Üç büyük dinin kutsal toprağı, Kudüs

Üç büyük dinin kutsal toprağı, Kudüs
06 Aralık 2017 - 13:34

Müslümanların ilk kıblesi.

Hıristiyanların uğruna haçlı seferleri düzenlediği, Hz. İsa’nın yaşadığı kutsal şehir.

Yahudilerin ilk tapınağının kurulduğu topraklar. 

İşte bu yüzdendir ki yüzyıllardır herkes bu şehir üzerinde hak iddia ediyor. Herkes bu toprakları ele geçirmeye, sahip olmaya çalışıyor. 

Savaşlar, işgaller Kudüs’ün Osmanlı idaresine girdiğinde sona ermişti. 400 yıl bu topraklarda üç dinin mensupları barış içinde yaşadı. Birinci dünya savaşında İngilizler tarafından işgal edildiğinden bu yana ise kan hiç durmadı. 

İngilizler Balfour deklarasyonu ile söz verdikleri Yahudi devletini adım adım kurdu.

1948’de İsrail Devleti’nin kuruluşu ilan edildiğinde Filistinliler o gün için Nekbe yani “Büyük felaket” demişti. 700 bin Filistinliyi mülteci durumuna düşüren o günün ardından sistematik bir Kudüs planı devreye sokuldu. 

Aslında Kudüs ile ilgili 1947’de Birleşmiş Milletler’de Filistin Paylaşım Planı kabul edilmişti ama bu plan hiç bir zaman uygulanamadı.

1948 savaşında, şehrin batı kısmını yeni kurulan İsrail devleti, doğu kısmını ise Ürdün ele geçirdi.

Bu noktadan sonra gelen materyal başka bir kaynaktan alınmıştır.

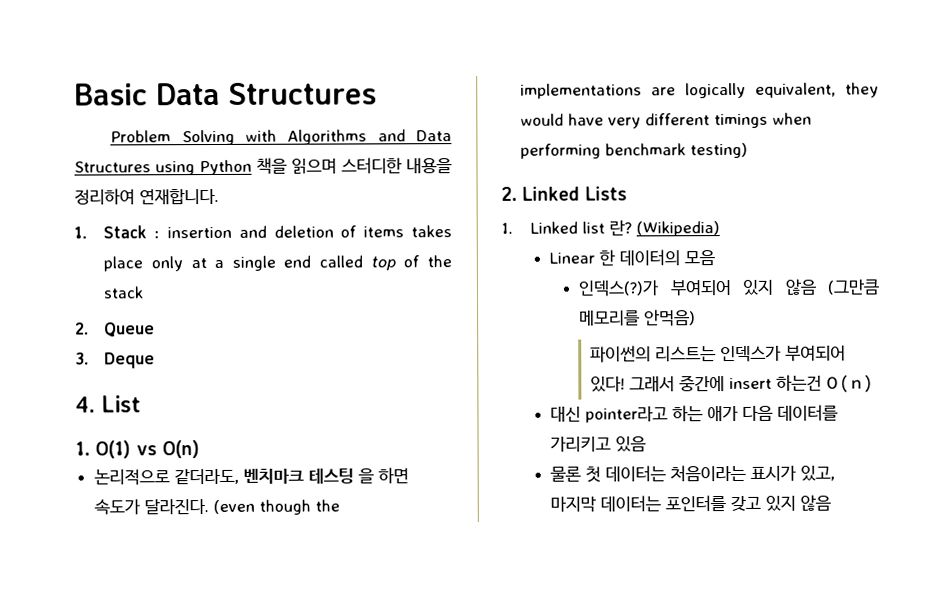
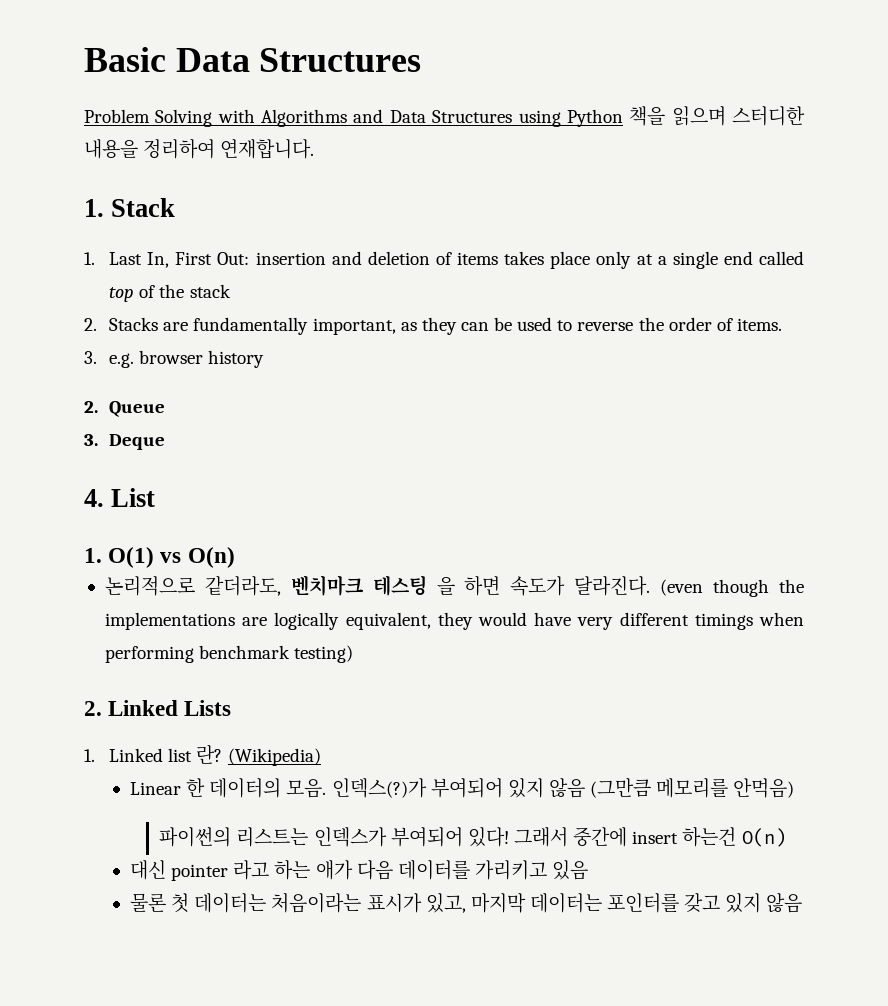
- 1. Stack : insertion and deletion of items takes place only at a single end called top of the stack
+ 1. Stack
+ 1. Last In, First Out: insertion and deletion of items takes place only at a single end called top of the stack
+ 2. Stacks are fundamentally important, as they can be used to reverse the order of items.
+ 3. e.g. browser history
- Linear 한 데이터의 모음
- 인덱스(?)가 부여되어 있지 않음 (그만큼 메모리를 안먹음)
+ Linear 한 데이터의 모음. 인덱스(?)가 부여되어 있지 않음 (그만큼 메모리를 안먹음)
- 대신 pointer라고 하는 애가 다음 데이터를 가리키고 있음
+ 대신 pointer 라고 하는 애가 다음 데이터를 가리키고 있음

Hatta Ürdün burayı ikinci başkenti ilan etti.

İsrail kuruldu ancak Kudüs başkent olarak kabul görmedi.

5 Aralık 1949’da, İsrail’in ilk Başbakanı David Ben-Gurion, Kudüs’ü İsrail’in başkenti olarak ilan etti ve bu ilandan beri İsrail devletinin bütün birimleri; Yasama, Yargı ve Yürütme bu şehirde konumlandı. 

Sadece Savunma Bakanlığı Tel Aviv’de bırakıldı.

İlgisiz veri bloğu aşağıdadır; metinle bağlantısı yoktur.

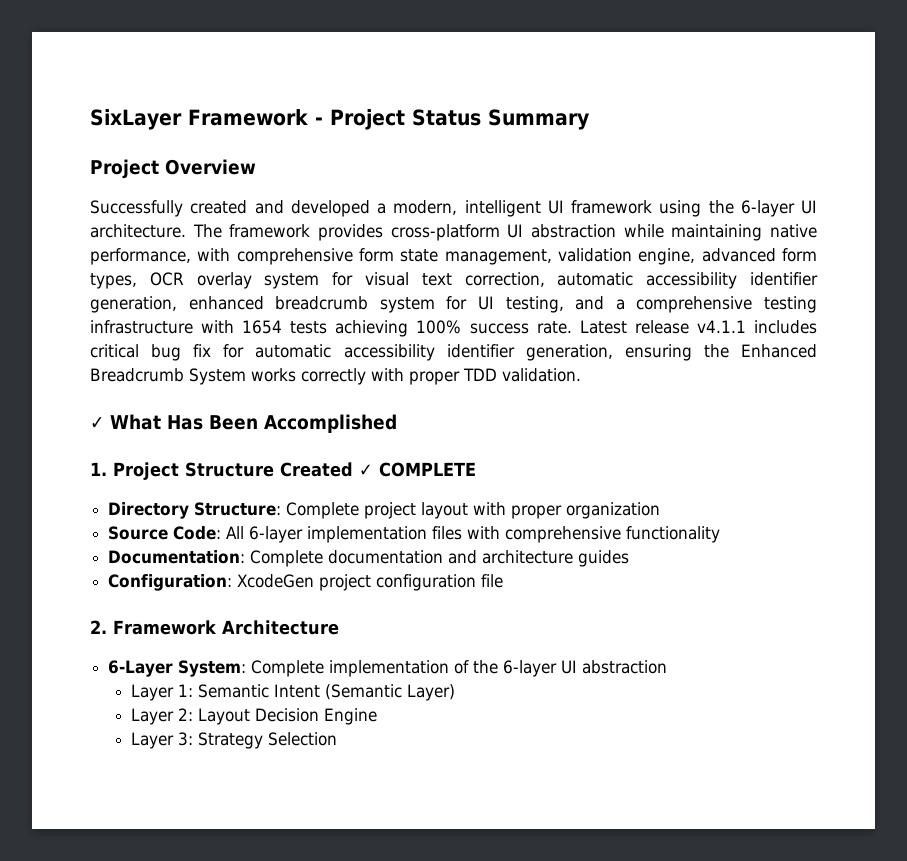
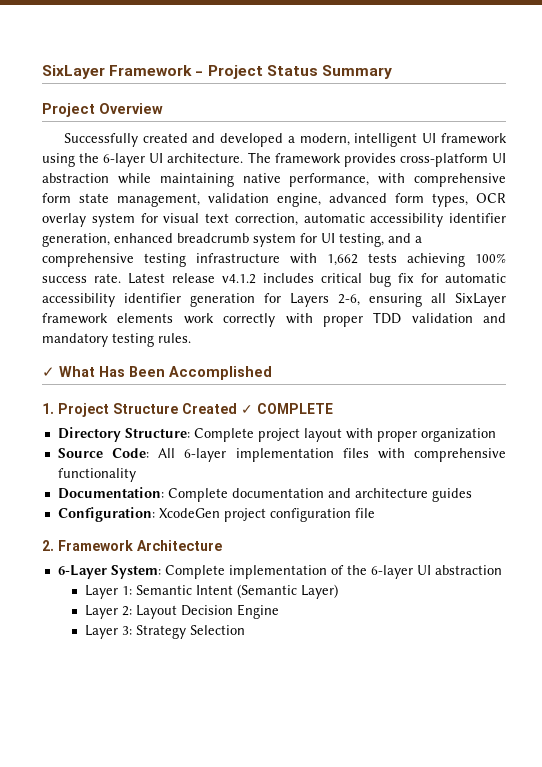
- The framework provides cross-platform UI abstraction while maintaining native performance, with comprehensive form state management, validation engine, advanced form types, OCR overlay system for visual text correction, automatic accessibility identifier generation, enhanced breadcrumb system for UI testing, and a comprehensive testing infrastructure with 1654 tests achieving 100% success rate.
+ The framework provides cross-platform UI abstraction while maintaining native performance, with comprehensive form state management, validation engine, advanced form types, OCR overlay system for visual text correction, automatic accessibility identifier generation, enhanced breadcrumb system for UI testing, and a comprehensive testing infrastructure with 1,662 tests achieving 100% success rate.
- Latest release v4.1.1 includes critical bug fix for automatic accessibility identifier generation, ensuring the Enhanced Breadcrumb System works correctly with proper TDD validation.
+ Latest release v4.1.2 includes critical bug fix for automatic accessibility identifier generation for Layers 2-6, ensuring all SixLayer framework elements work correctly with proper TDD validation and mandatory testing rules.

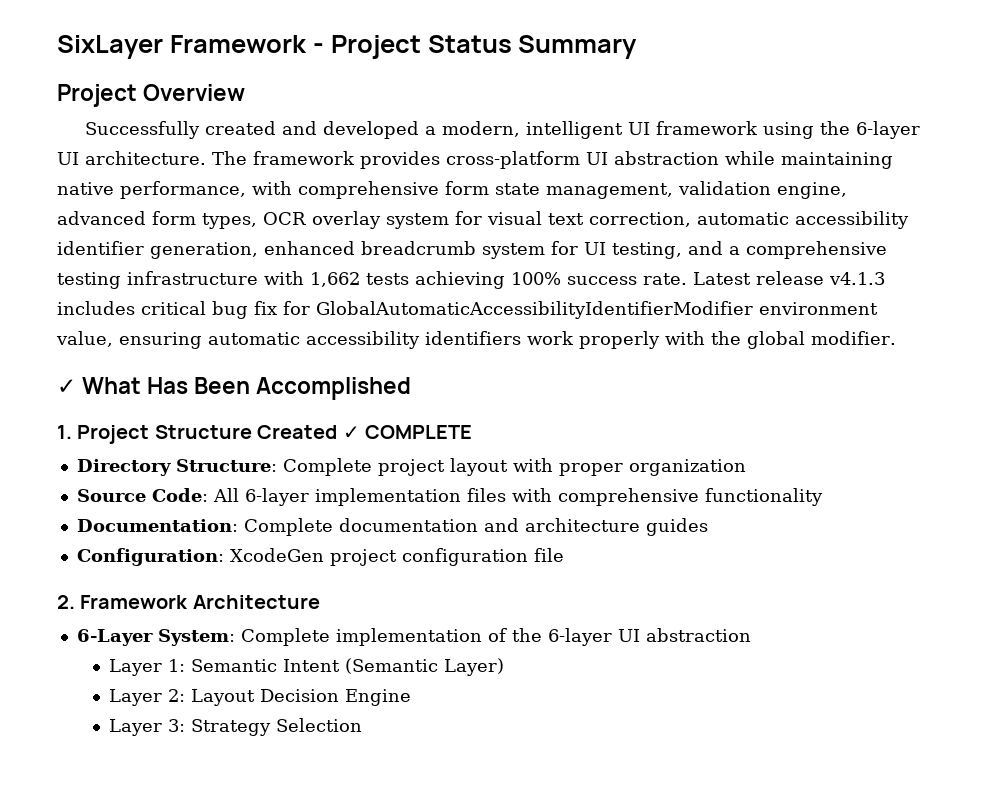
- Latest release v4.1.2 includes critical bug fix for automatic accessibility identifier generation for Layers 2-6, ensuring all SixLayer framework elements work correctly with proper TDD validation and mandatory testing rules.
+ Latest release v4.1.3 includes critical bug fix for GlobalAutomaticAccessibilityIdentifierModifier environment value, ensuring automatic accessibility identifiers work properly with the global modifier.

İlan döneminde Kudüs bölünmüş olduğundan sadece Batı Kudüs İsrail’in dünya tarafından kabul görmemiş başkentiydi. Bu durum 1967’deki altı gün savaşına kadar böyle devam etti.

İsrail bu savaşta Doğu Kudüs’ü de kontrolü altına aldı. 

İsrail bu tarihten itibaren Kudüs’teki Filistinlileri sistematik olarak uzaklaştırdı. Filistinlilerin evlerini yıktı, dükkanlarını kapatttı. Nüfus yapısı yıllar içinde İsrail lehine değişti. 

Başkent mi, açık şehir mi?

28 Ekim 2009’da, Birleşmiş Milletler sekreteri Ban Ki-moon, barışın olması için, Kudüs’ün hem İsrail’in hem de Filistin yönetiminin başkenti olmasının gerekliliğini belirtti. 

Filistin yönetimine göre, Doğu Kudüs (Tapnak Dağıyla birlikte) Filistin’in başkentiydi ve Batı Kudüs’ün daimi durumu da anlaşma konusuydu. Bunun yanı sıra, Kudüs’ün açık bir şehir olmasına da sıcak bakıyorlardı. 

2010’da İsrail devleti Kudüs için yüksek millî öncelik kanununu yürürlüğe soktu. Bu yürürlüğe göre, şehirde yerleşim alanları artırıldı, yerleşimcilere, yardım ve vergi desteği verildi. Böylece Yahudi yerleşimciler, ev, eğitim, iş, turizm ve daha fazla kültürel aktiviteye sahip olmaya başladılar.

Devlet kurumları ve Büyükelçilikler

İsrail’in birçok devlet kurumu, Kudüs’teki Givat Ram semtinde bulunan Kiryat HaMemshala kompleksinde bulunur. 

Bazı resmi kurum binaları Kiryat Menachem Begin’de bulunmaktadır. Knesset (parlamento), İsrail Bankası, İsrail polisinin merkez üssü, Başkan ve başbakanın resmi rezidansları, kabine ve bütün bakanlıklar Kudüs’tedir. 

İsrail’in Kudüs’ü başkent olarak kabul etmesine rağmen, tüm ülkeler elçilikler için, Tel Aviv’i kullanır. Bunun sebebi ülkelerin Kudüs’ü İsrail’in başkenti olarak tanımamalarıdır.